OVG Bremen: "Nur einmal gekokst? Nicht wissentlich? Die Freunde nennst du nicht? - Das glauben wir dir nicht!"

von Carsten Krumm, veröffentlicht am 30.03.2016
Rechtsgebiete: KokainVerkehrsrecht1|3424 Aufrufe

Nach festgestelltem Konsum harter Drogen ist der Führerschein regelmäßig weg. Hier einmal wieder ein einschlägiger Fall. Der Betroffene wollte sich mit nicht wissentlichem Erstkonsum rausreden. Da machte aber das OVG nicht mit:

Der Antrag des Klägers auf Zulassung der Berufung bleibt ohne Erfolg. Der geltend gemachte Zulassungsgrund der ernstlichen Zweifel an der Richtigkeit der verwaltungsgerichtlichen Entscheidung (§ 124 Abs. 2 Nr. 1 VwGO) ist nicht gegeben.

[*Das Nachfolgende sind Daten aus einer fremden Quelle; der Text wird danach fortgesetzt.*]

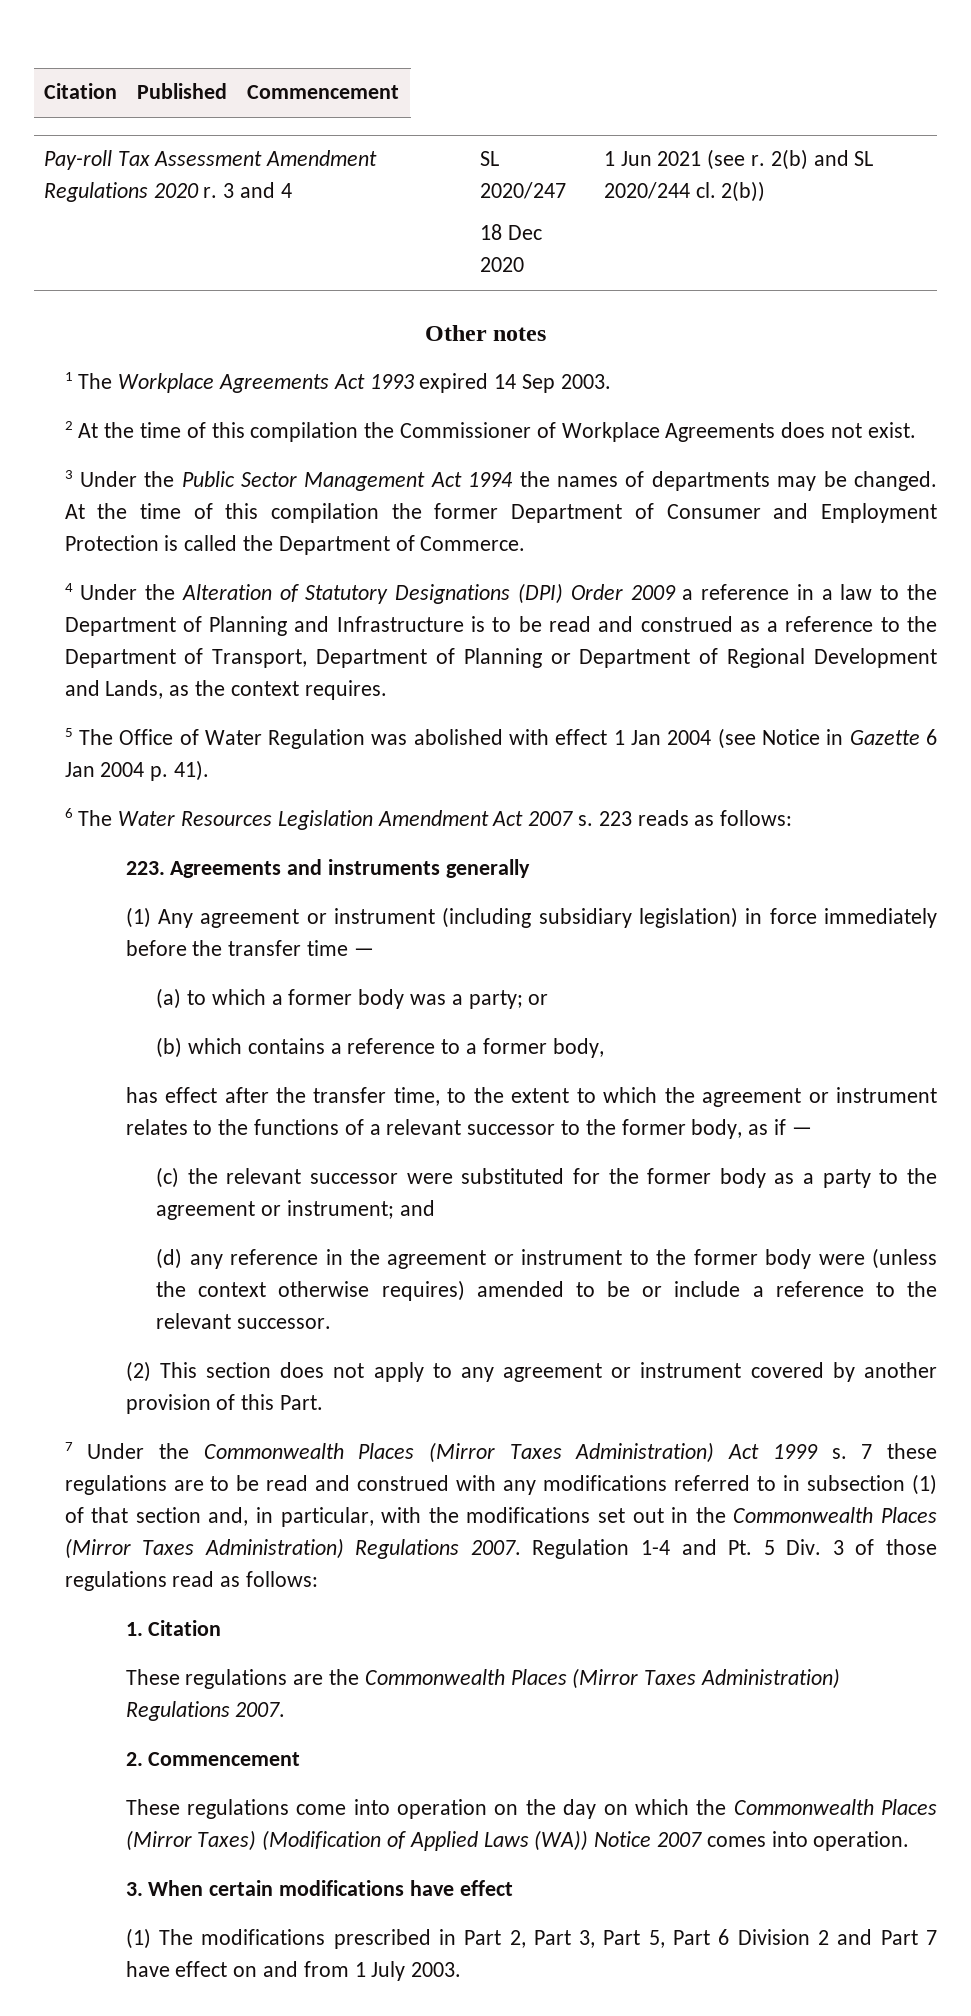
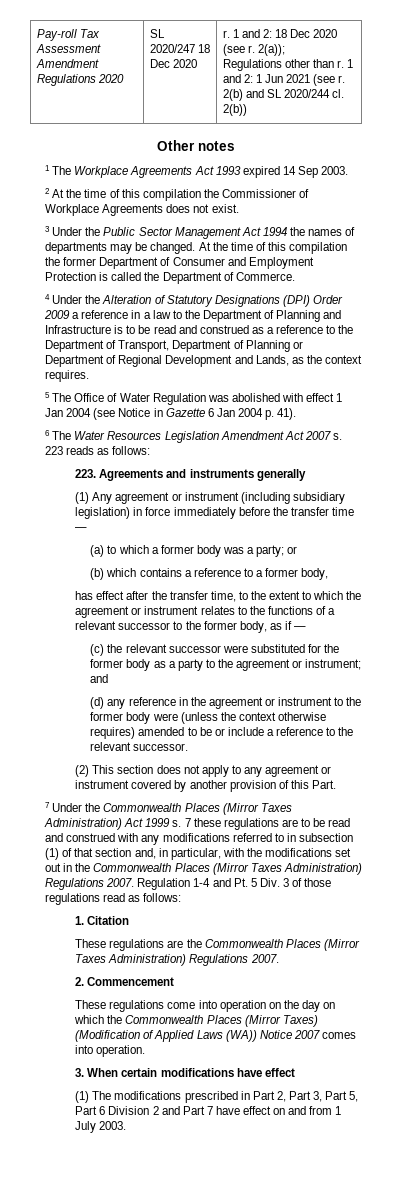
- Citation | Published | Commencement
- Pay-roll Tax Assessment Amendment Regulations 2020 r. 3 and 4 | SL 2020/247
- 18 Dec 2020 | 1 Jun 2021 (see r. 2(b) and SL 2020/244 cl. 2(b))
+ Pay-roll Tax Assessment Amendment Regulations 2020 | SL 2020/247 18 Dec 2020 | r. 1 and 2: 18 Dec 2020 (see r. 2(a));
+ Regulations other than r. 1 and 2: 1 Jun 2021 (see r. 2(b) and SL 2020/244 cl. 2(b))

Die Berufung ist danach zuzulassen, wenn mit dem Zulassungsantrag ein tragender Rechtssatz oder eine erhebliche Tatsachenfeststellung der verwaltungsgerichtlichen Entscheidung mit schlüssigen Gegenargumenten in Frage gestellt wird (st. Rspr., vgl. nur BVerfG, Kammerbeschluss vom 21.12.2009 - 1 BvR 812/09 - NJW 2010, 1062). Das ist hier nicht der Fall.
Die Beklagte hat dem Kläger mit Bescheid vom 10.11.2014 die Fahrerlaubnis entzogen, weil er ausweislich des Ergebnisses einer Blutuntersuchung Kokain konsumiert habe (Benzoylecgoninkonzentration von 49,2 ng/ml). Das Verwaltungsgericht hat mit Gerichtsbescheid vom 08.10.2015 die Klage abgewiesen. In dem Gerichtsbescheid wird ausgeführt, dass Anhaltspunkte dafür, dass das Ergebnis der Blutuntersuchung der Universitätsmedizin Göttingen unrichtig sein könnte, nicht ersichtlich seien. Die Behauptung des Klägers, er habe unwissentlich Kokain konsumiert, sei nicht nachvollziehbar und unplausibel.

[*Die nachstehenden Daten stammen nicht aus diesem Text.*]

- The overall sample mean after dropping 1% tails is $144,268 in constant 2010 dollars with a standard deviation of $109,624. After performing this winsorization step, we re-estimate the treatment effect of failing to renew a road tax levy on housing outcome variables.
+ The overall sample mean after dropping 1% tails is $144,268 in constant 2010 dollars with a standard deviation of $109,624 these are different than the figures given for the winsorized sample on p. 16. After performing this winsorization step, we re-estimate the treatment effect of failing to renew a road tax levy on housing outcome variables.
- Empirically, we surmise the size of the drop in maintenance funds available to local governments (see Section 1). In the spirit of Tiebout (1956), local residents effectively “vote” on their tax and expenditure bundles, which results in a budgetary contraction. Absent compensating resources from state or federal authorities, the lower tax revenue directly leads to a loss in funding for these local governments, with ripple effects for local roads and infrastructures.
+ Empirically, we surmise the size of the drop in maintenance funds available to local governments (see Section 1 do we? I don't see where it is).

Soweit der Kläger im Zulassungsantrag - erneut - die Richtigkeit des Ergebnisses der Blutuntersuchung in Abrede stellt, ist sein Vortrag gänzlich unsubstantiiert.

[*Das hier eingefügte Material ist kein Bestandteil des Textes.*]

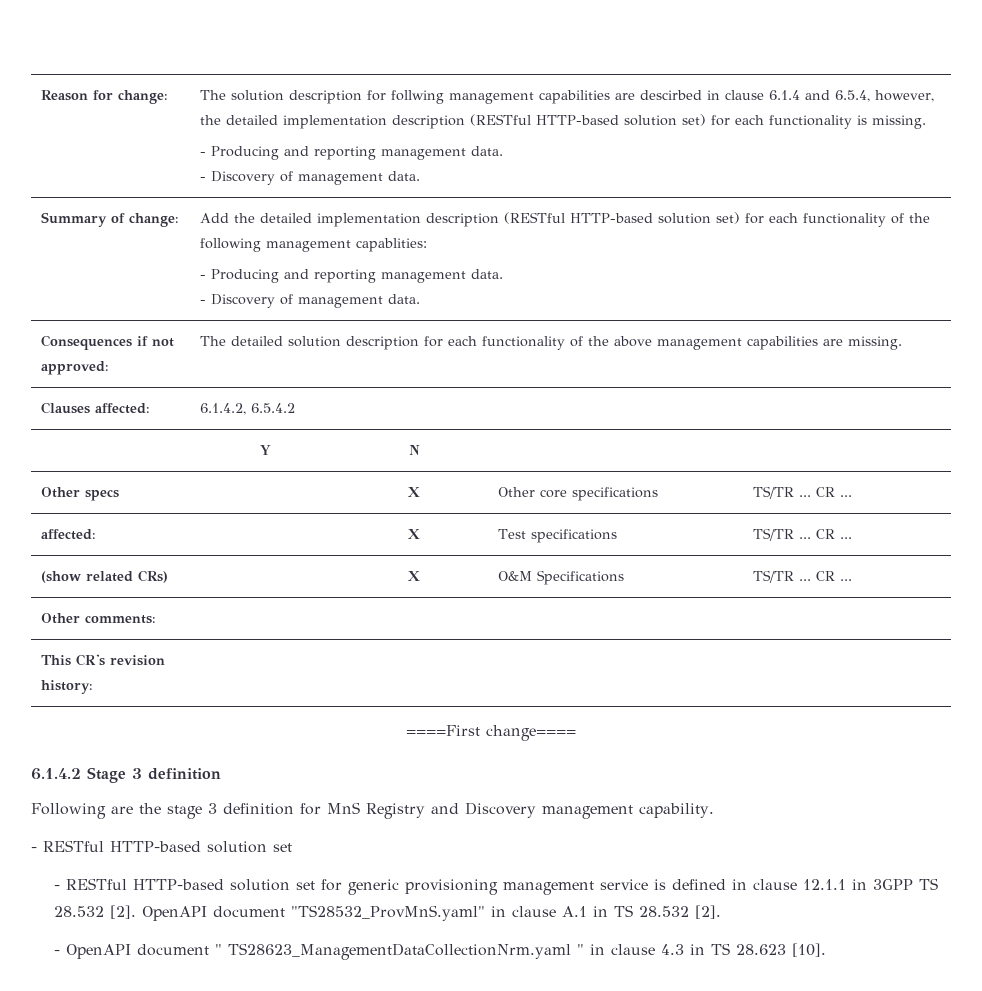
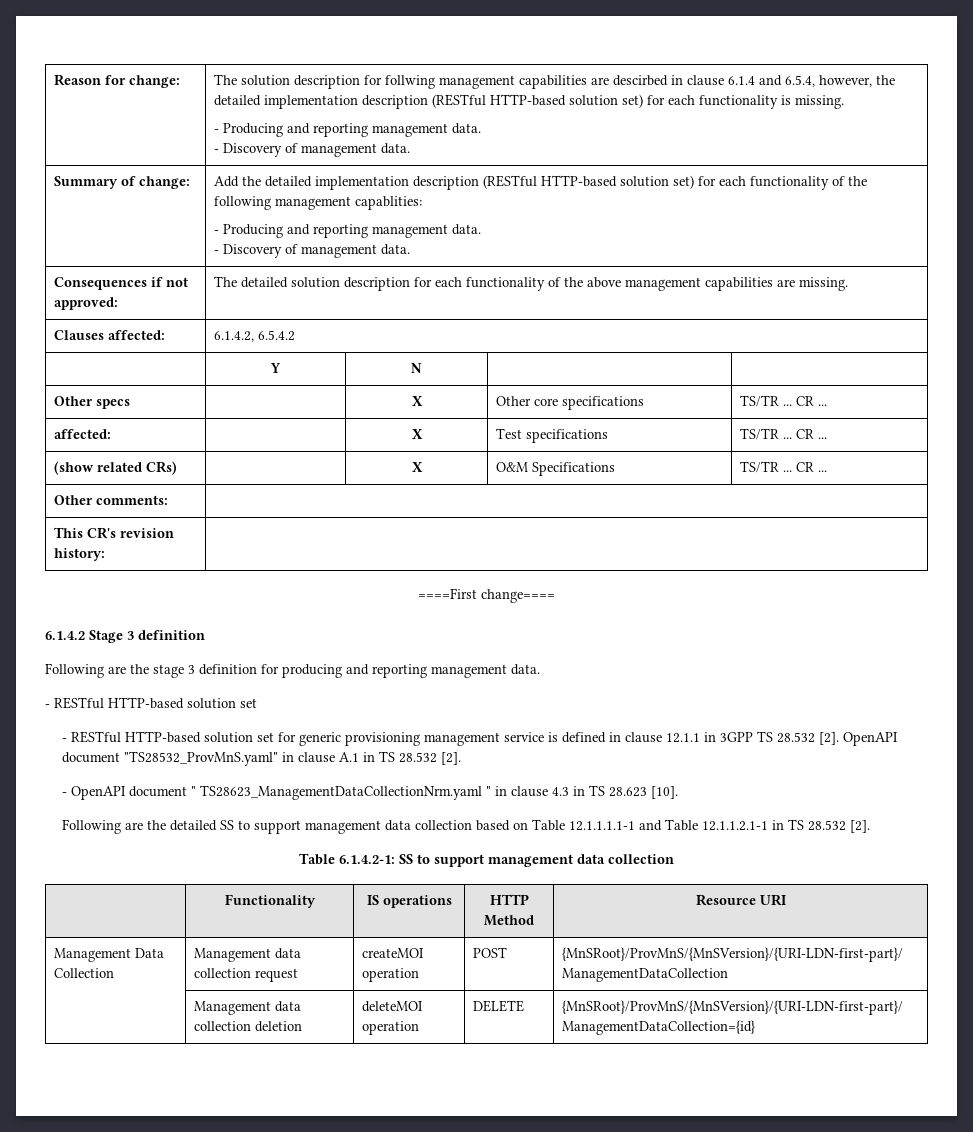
- Following are the stage 3 definition for MnS Registry and Discovery management capability.
+ Following are the stage 3 definition for producing and reporting management data.
+ Following are the detailed SS to support management data collection based on Table 12.1.1.1.1-1 and Table 12.1.1.2.1-1 in TS 28.532 [2].
+ Table 6.1.4.2-1: SS to support management data collection
+ | Functionality | IS operations | HTTP Method | Resource URI
+ Management Data Collection | Management data collection request | createMOI operation | POST | {MnSRoot}/ProvMnS/{MnSVersion}/{URI-LDN-first-part}/ ManagementDataCollection
+ | Management data collection deletion | deleteMOI operation | DELETE | {MnSRoot}/ProvMnS/{MnSVersion}/{URI-LDN-first-part}/ ManagementDataCollection={id}

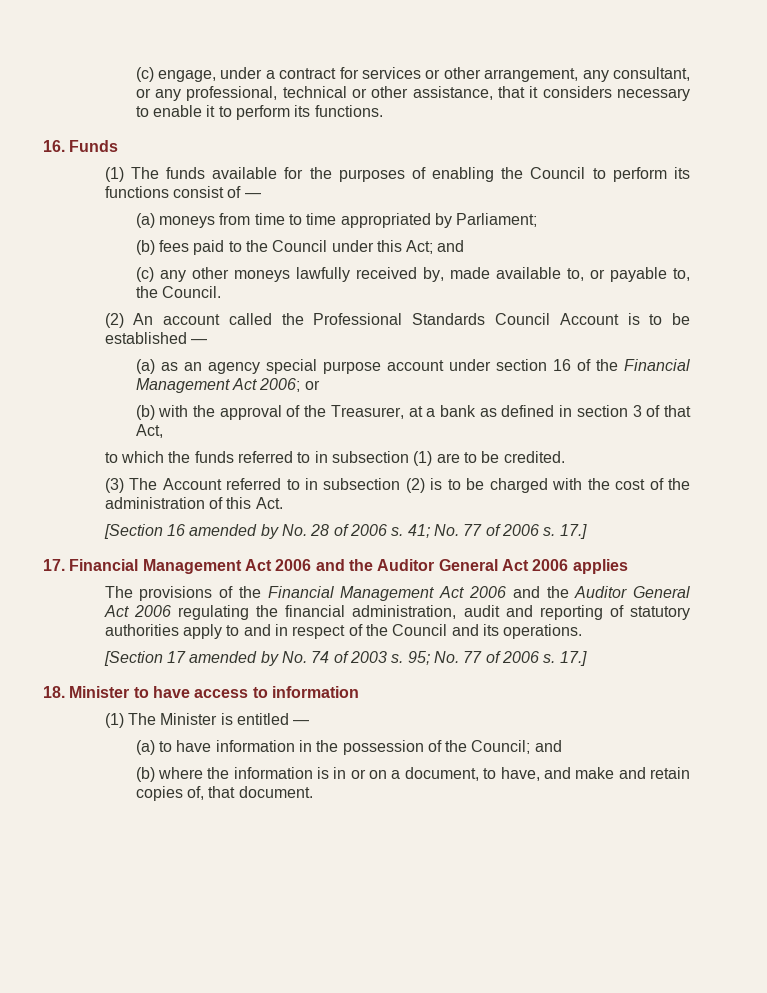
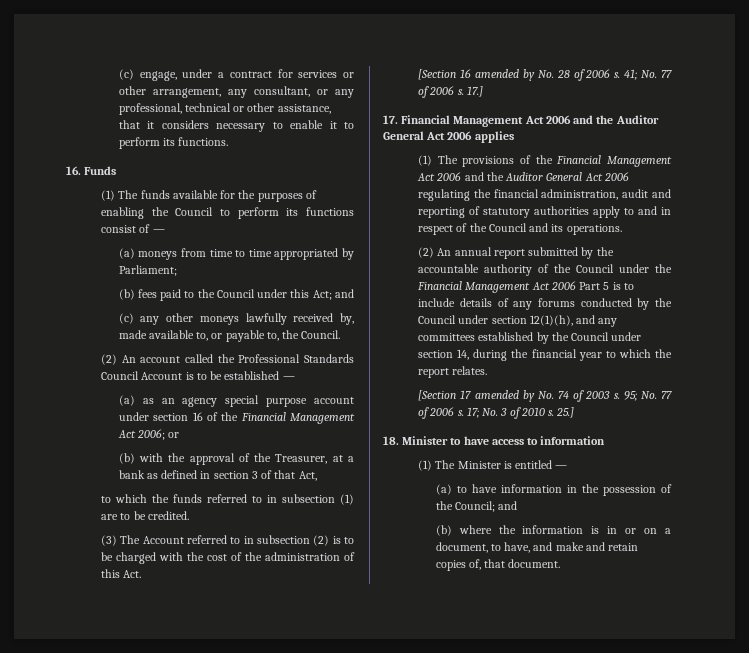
- The provisions of the Financial Management Act 2006 and the Auditor General Act 2006 regulating the financial administration, audit and reporting of statutory authorities apply to and in respect of the Council and its operations.
+ (1) The provisions of the Financial Management Act 2006 and the Auditor General Act 2006 regulating the financial administration, audit and reporting of statutory authorities apply to and in respect of the Council and its operations.
+ (2) An annual report submitted by the accountable authority of the Council under the Financial Management Act 2006 Part 5 is to include details of any forums conducted by the Council under section 12(1)(h), and any committees established by the Council under section 14, during the financial year to which the report relates.
- 95; No. 77 of 2006 s. 17.]
+ 95; No. 77 of 2006 s. 17; No. 3 of 2010 s. 25.]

Soweit er geltend macht, dass, sofern das Ergebnis der Untersuchung richtig sein sollte, dem ermittelten Wert nur eine unwissentliche Kokainaufnahme zugrunde liegen könne, hat sich das Verwaltungsgericht eingehend mit diesem Vortrag auseinandergesetzt. Die Einlassungen im Zulassungsantrag sind nicht dazu geeignet, ernstliche Zweifel an den diesbezüglichen Ausführungen zu wecken.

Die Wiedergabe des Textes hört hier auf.